**What you are asked to do**: Repeat only part of the entries. Start at the line that has "color: #ffffff;" and keep going through the last line, exactly as given.

**Screenshot and code edit data**:

-- -- --

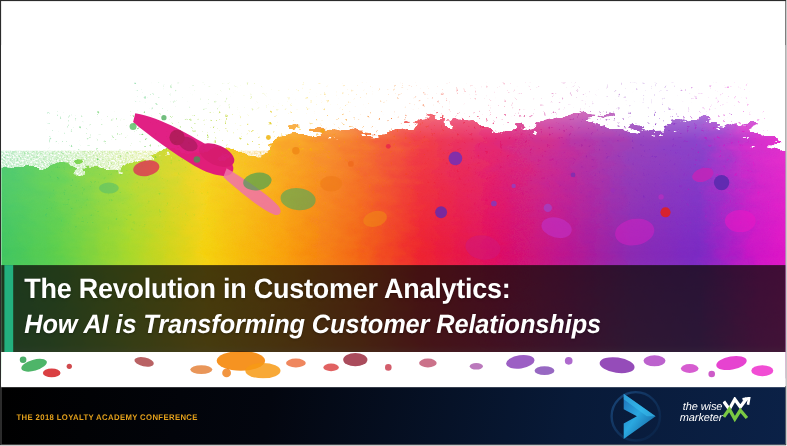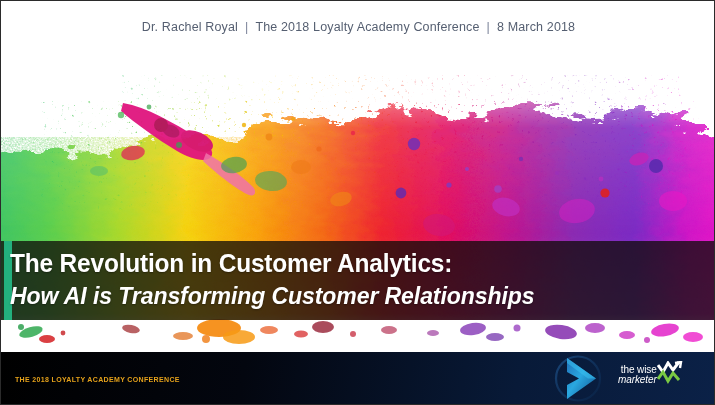--- a/index.html
+++ b/index.html
@@ -174,11 +174,6 @@
 
 <div class="slide">
 
-  <div class="header">
-    <div class="header-text">
-      <span>Dr. Rachel Royal</span><span class="header-sep">|</span><span>The 2018 Loyalty Academy Conference</span><span class="header-sep">|</span><span>8 March 2018</span>
-    </div>
-  </div>
 
   <div class="art">
     <svg width="715" height="310" viewBox="0 0 715 310" xmlns="http://www.w3.org/2000/svg">

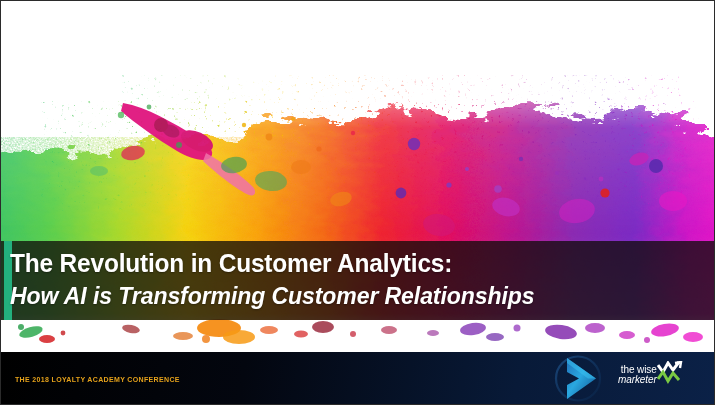--- a/index.html
+++ b/index.html
@@ -80,7 +80,7 @@
   }
   .title-wrap {
     position: absolute;
-    left: 9px;
+    left: 21px;
     top: 246px;
     z-index: 33;
     width: 670px;

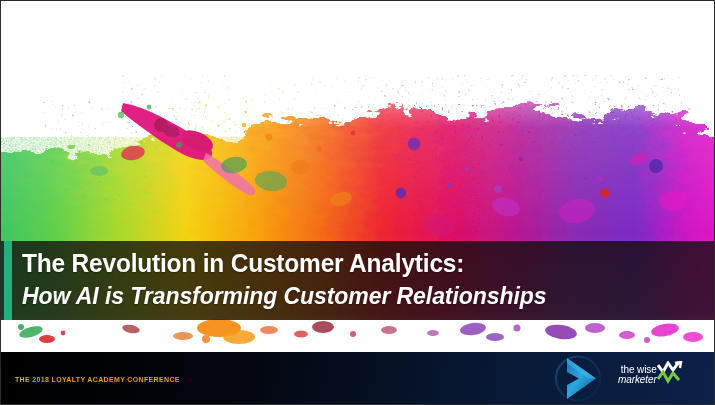--- a/index.html
+++ b/index.html
@@ -160,6 +160,7 @@
     font-size: 10px;
     color: #ffffff;
     letter-spacing: -0.1px;
+    font-style: italic;
   }
   .logo-line2 {
     font-size: 10px;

-- -- --

**Result**:
     color: #ffffff;
     letter-spacing: -0.1px;
+    font-style: italic;
   }
   .logo-line2 {
     font-size: 10px;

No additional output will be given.